Abdel baissa la tête, troublé par la colère de son maître.
— Et la Belgique… continua Rahimullah, calmant sa voix. Elle n’est pas ta patrie, mais elle a marqué ton existence. Un homme sans patrie est un homme perdu. Tu peux être soulagé de ne plus y appartenir. Désormais, ton sang appartient au Califat. C’est ici que tu renais, ici que tu trouves ton véritable foyer.
Rahimullah le fixa avec intensité.
— Si tu es incapable de faire la paix avec ton passé, comment peux-tu prétendre construire l’avenir ? Ne perds jamais cela de vue, Abou Souleymane.
— Vous avez raison, Cheikh. Mon passé m’a fait ce que je suis. Mais mon avenir appartient au Califat.
— Le moment est venu pour toi d’accomplir ta destinée. Nos livres d’école compareront Saladin à Abou Souleymane al Belgiki. Gloire à Dieu.
Il fit une pause, scrutant le visage d'Abdel pour s'assurer qu'il comprenait l'importance de ce qui allait suivre.
— Bien sûr, Cheikh, je suis prêt à entendre ce que Allah me réserve.
— Nous ne voulons pas que tu ne deviennes pas martyr ici, en Afghanistan, ni au Turkestan chinois. Le destin qui t’attends est crucial dans notre lutte. Nous avons besoin de toi pour porter la foi d'Allah au cœur des terres infidèles.
Abdel écoutait attentivement son chef en suppliant intérieurement son Dieu que ses prières aient été entendues.
— Tu vas retourner au Caire, puis rentrer en Belgique. Nous te donnerons l'argent et les moyens nécessaires pour frapper là où ça fait mal. Cela prendra du temps, mais nous savons que nous pouvons te faire confiance.
Rahimullah sortit une enveloppe et la tendit à Abdel.
— Voici de l'argent pour ton voyage et pour tes premières dépenses. À ton retour en Belgique, tu seras contacté par un frère qui te fournira les ressources nécessaires pour mener à bien ta mission. Tu vas mener une brigade dans ton pays, tu seras nos yeux et nos oreilles sur place et quand nous l'ordonnerons tu frapperas les mécréants chez eux. Tu devras faire preuve d'intelligence et de détermination pour dissimuler l’objet de ta foi. Nous ne serons plus jamais en contact direct, mais sache que je penserai à toi jusqu’à la victoire et l’on me contera tes accomplissements, si Dieu le veut. C’est tout ce que tu dois savoir pour le moment. Tu partiras pour Kaboul demain à l’aube.

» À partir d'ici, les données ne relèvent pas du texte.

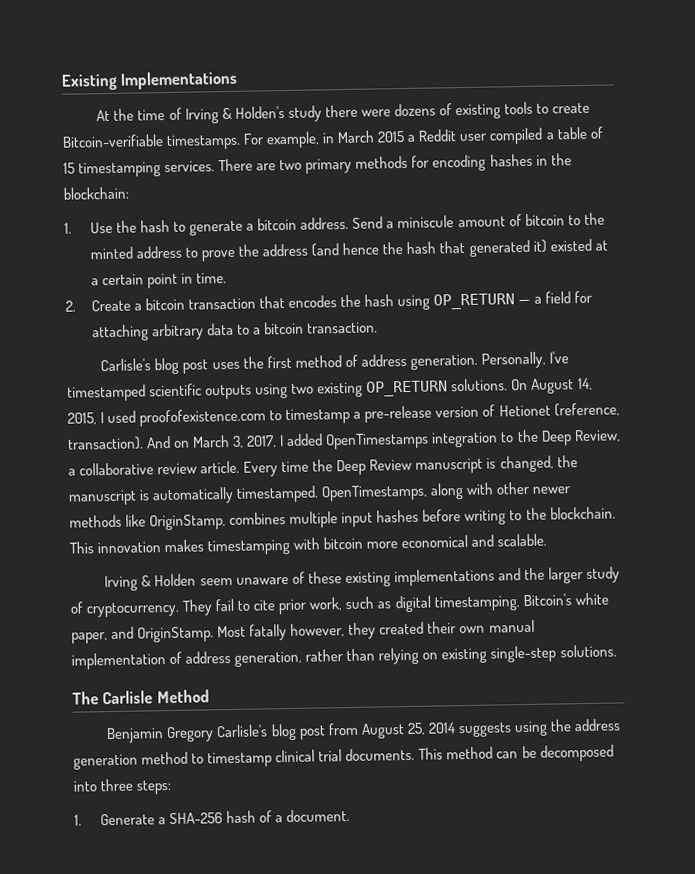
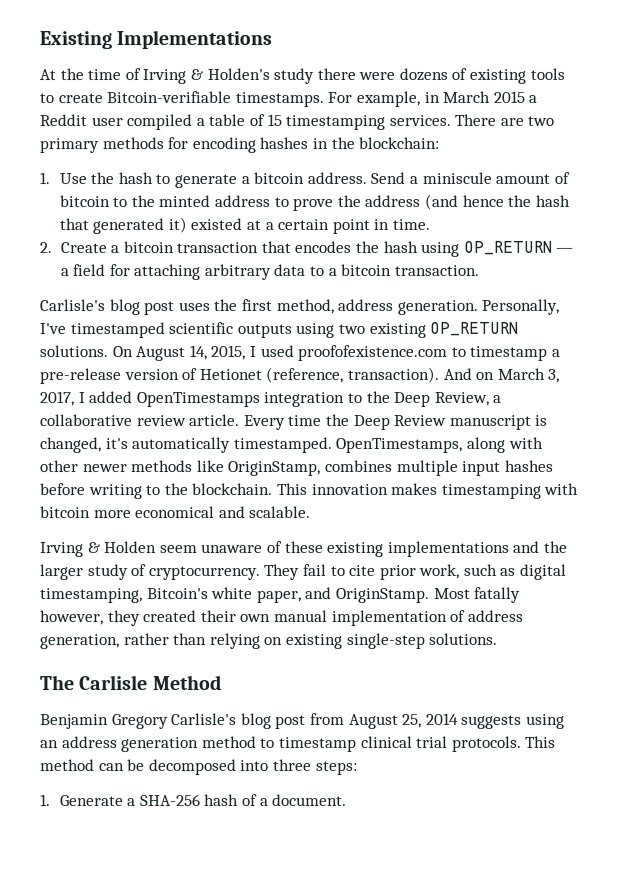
[294,354,358,368] method of -> [275,298,334,315] method,
[556,455,578,468] [68,489,151,506] the manuscript is -> [104,438,129,450] it's
[549,719,572,732] the -> [40,740,59,749] an
[345,747,416,762] documents. -> [451,735,522,752] protocols.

C’était tout ce qu’Abdel avait espéré. Continuer la lutte pour un Califat islamique mondial tout en assouvissant sa vengeance envers cette maudite terre, la Belgique, qui l’avait vu naître, cette machine esclavagiste et coloniale qui ne méritait rien d’autre que de de brûler vive.
— Je ne vous décevrai pas, Cheikh dit-il. Je donnerai ma vie pour accomplir la mission, si Dieu le veut.
— Je n'en doute pas. répondit Rahimullah avec un sourire. Que la paix d'Allah soit avec toi.